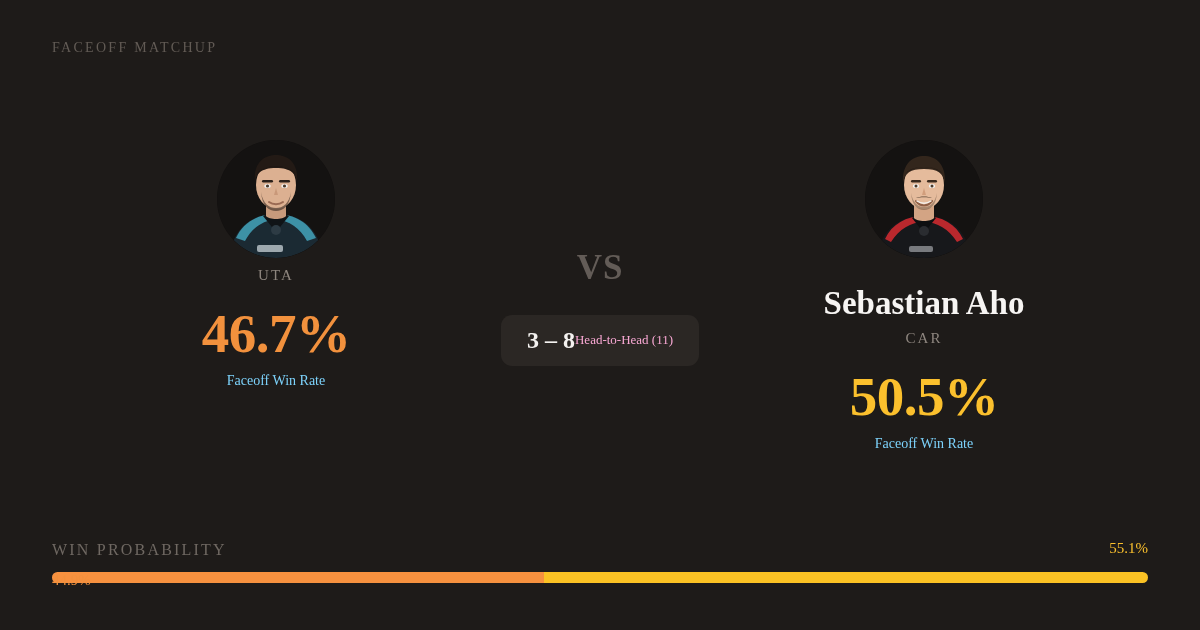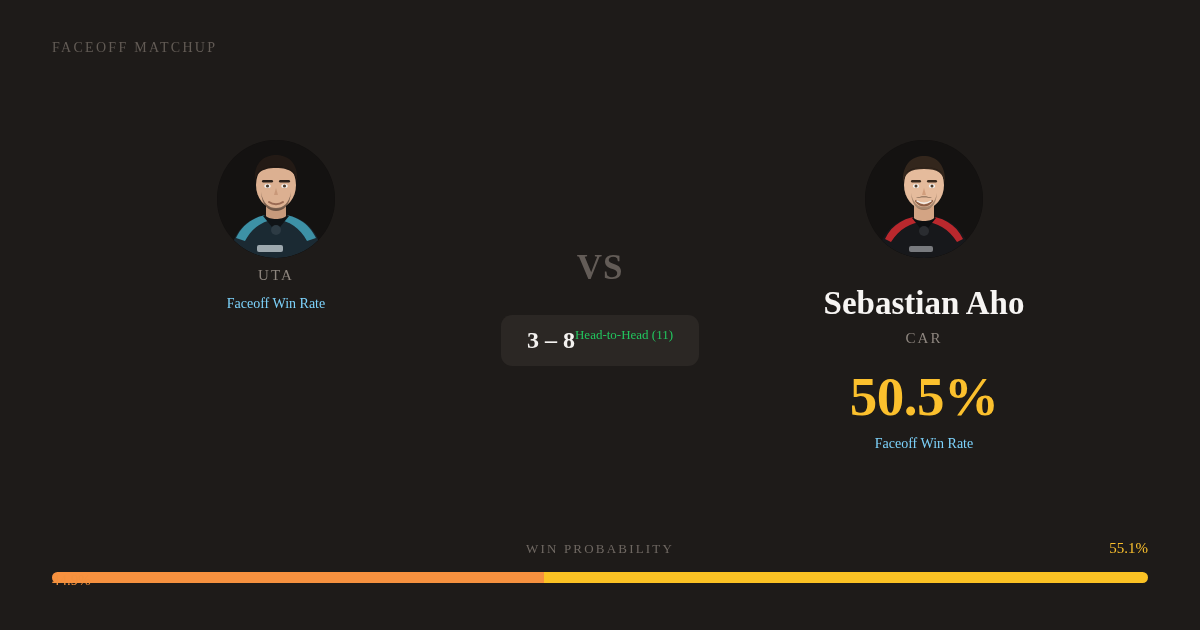"46.7%" div.player-pct { html: none -> <div>46.7%</div> }
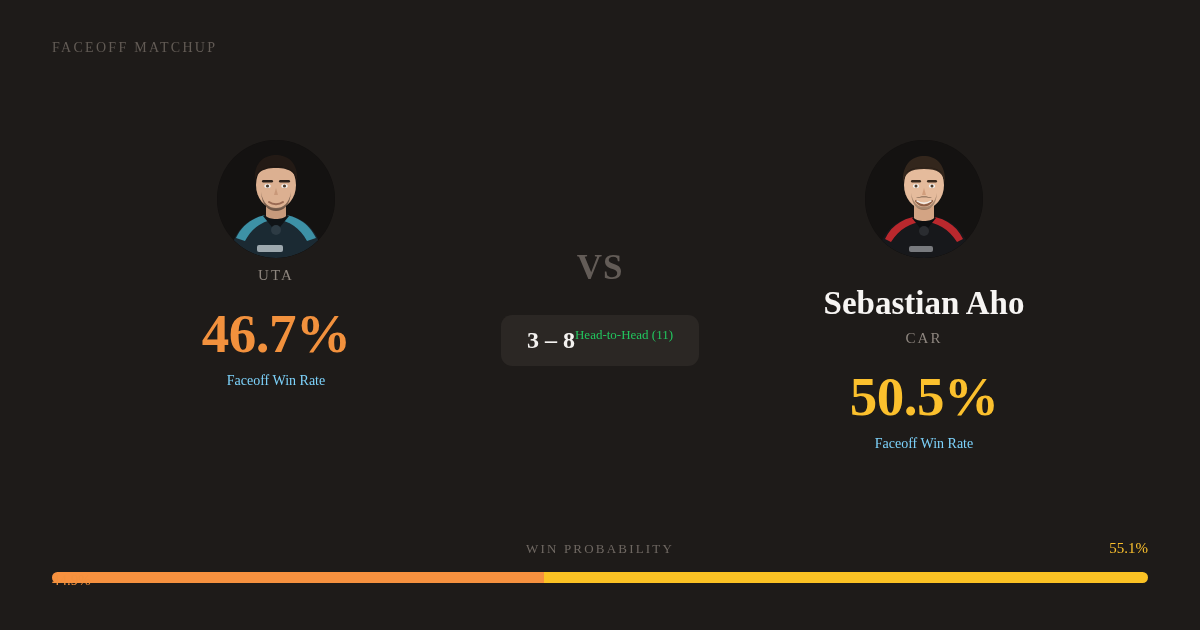"Head-to-Head (11)" .h2h-label { color: #22c55e -> #f9a8d4; margin-top: none -> 5px }
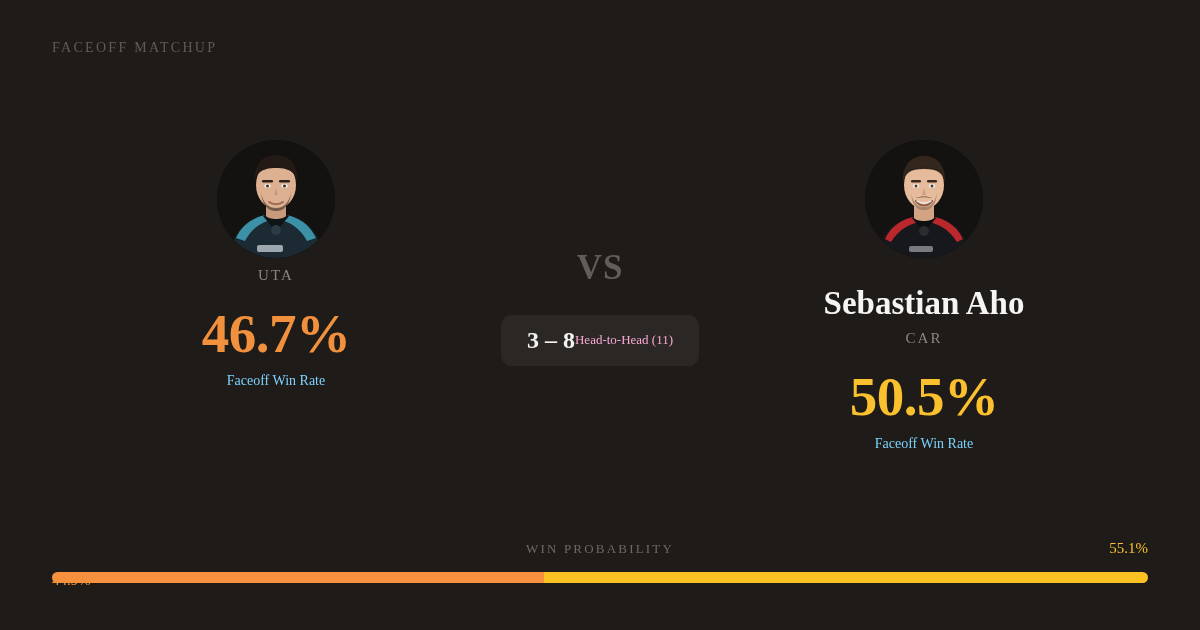"WIN PROBABILITY" .wp-title { font-size: 13px -> 16px; text-align: center -> left }
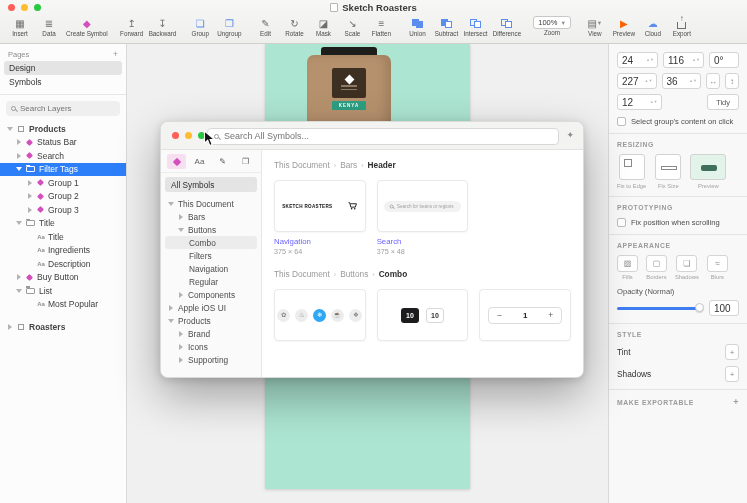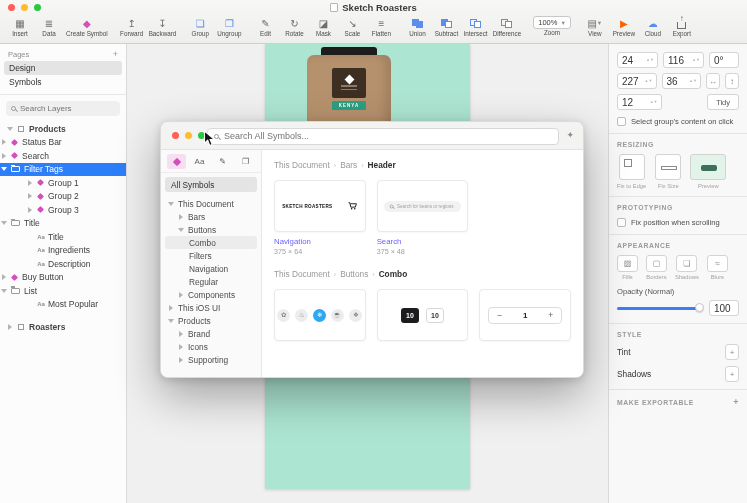"Status Bar" .p1 { padding-left: none -> 15px }
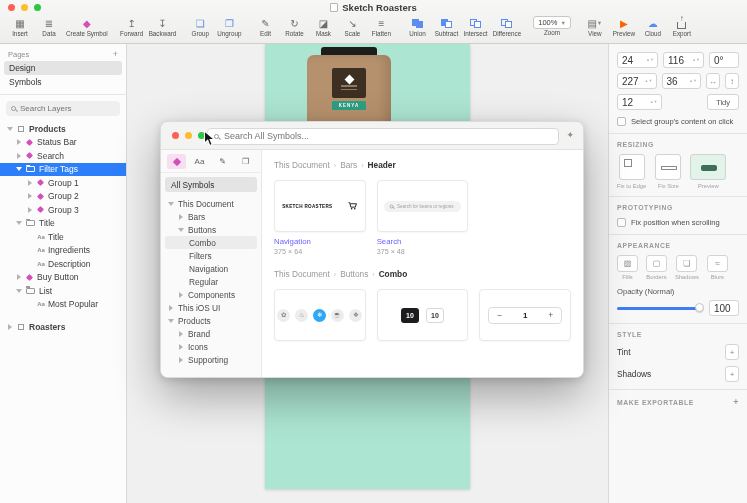"This iOS UI" span { text: This -> Apple }
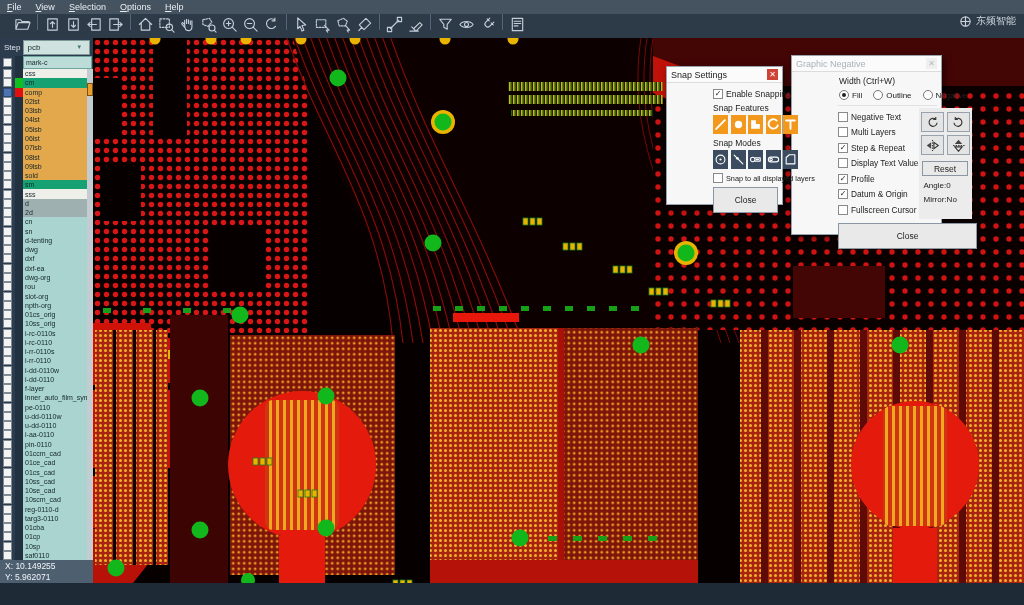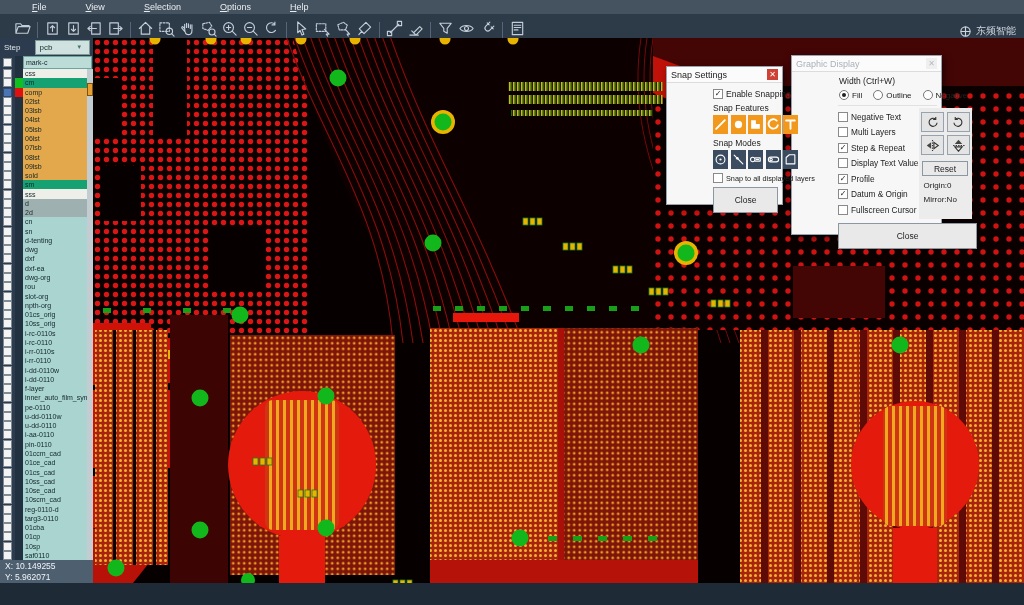"File" .mitem { margin-left: 25px -> none }
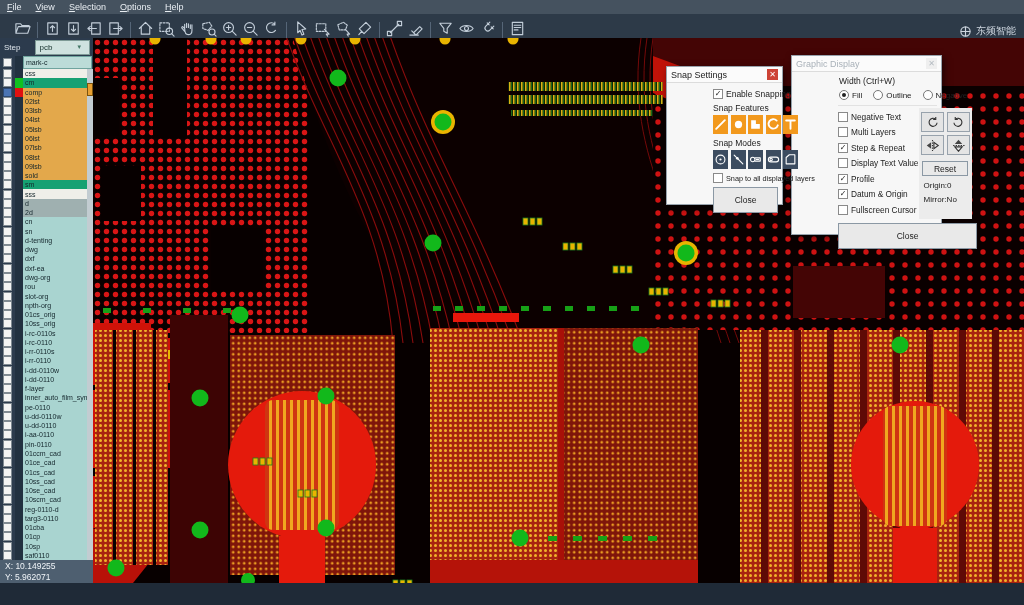"东频智能" .toolbar { align-items: flex-end -> flex-start }
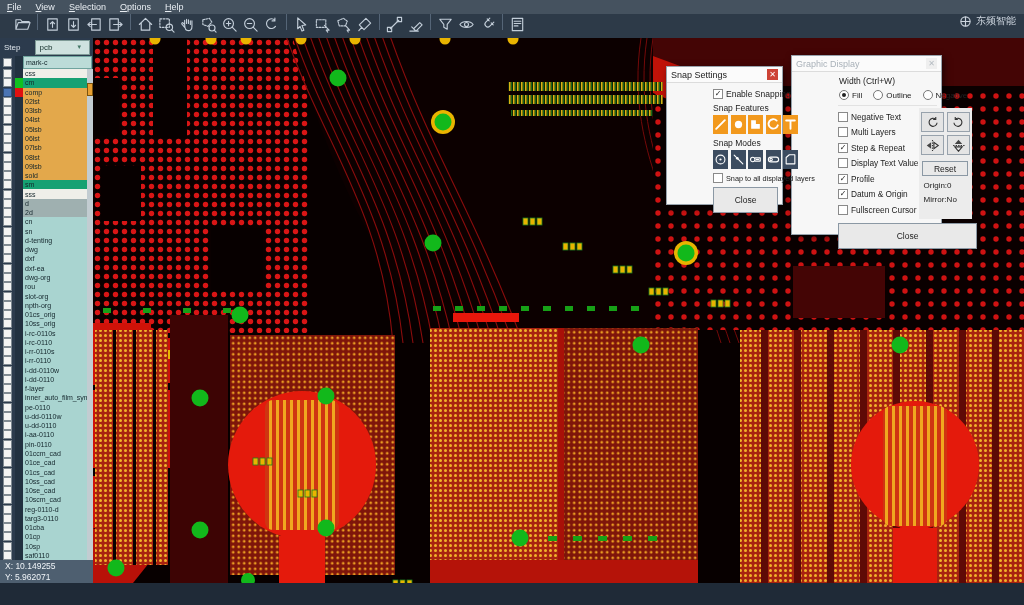"pcb" .stepsel { margin-left: 12px -> none }
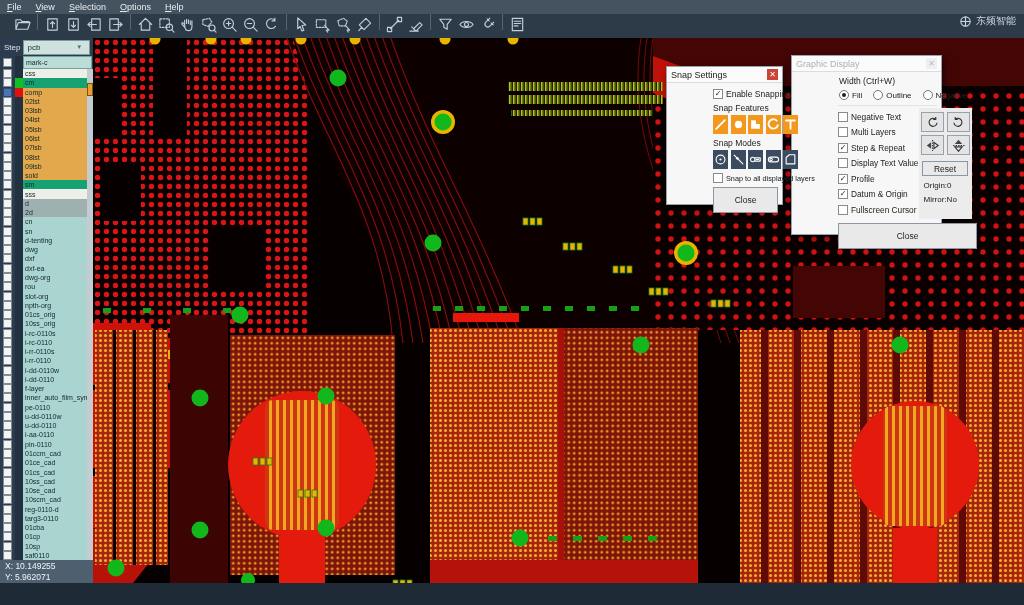"Graphic Display" span { text: Display -> Negative }
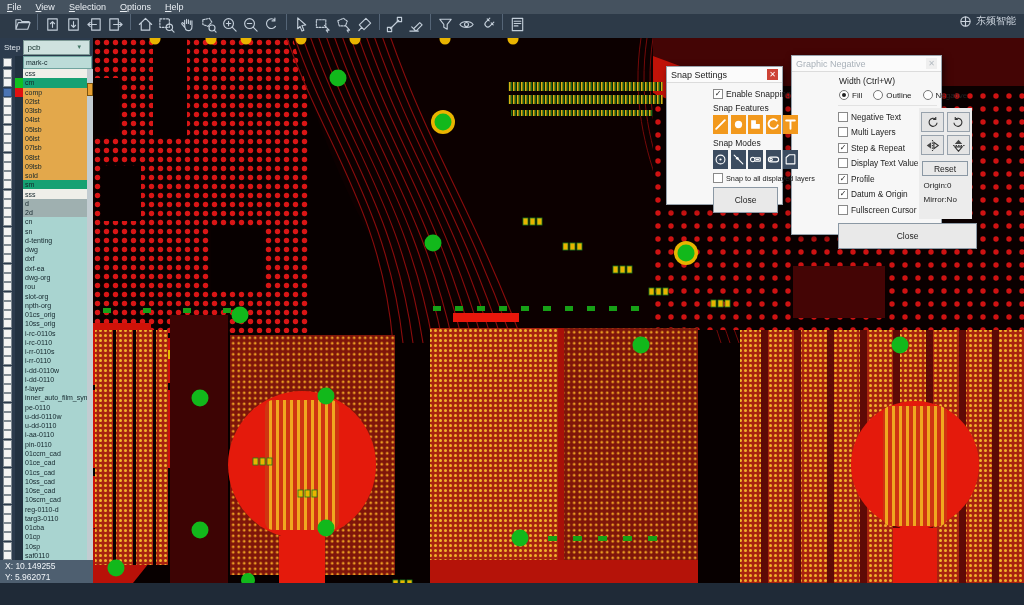"Origin:0" div.ginfo { text: Origin:0 -> Angle:0 }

WHAT TO PRODUCE –
Line by line, restate the data above exactly as it stands, minus the pictures.

RESULT BELOW –
"46.7%" div.player-pct { html: none -> <div>46.7%</div> }
"Head-to-Head (11)" .h2h-label { color: #22c55e -> #f9a8d4; margin-top: none -> 5px }
"WIN PROBABILITY" .wp-title { font-size: 13px -> 16px; text-align: center -> left }
"Status Bar" .p1 { padding-left: none -> 15px }
"This iOS UI" span { text: This -> Apple }
"File" .mitem { margin-left: 25px -> none }
"东频智能" .toolbar { align-items: flex-end -> flex-start }
"pcb" .stepsel { margin-left: 12px -> none }
"Graphic Display" span { text: Display -> Negative }
"Origin:0" div.ginfo { text: Origin:0 -> Angle:0 }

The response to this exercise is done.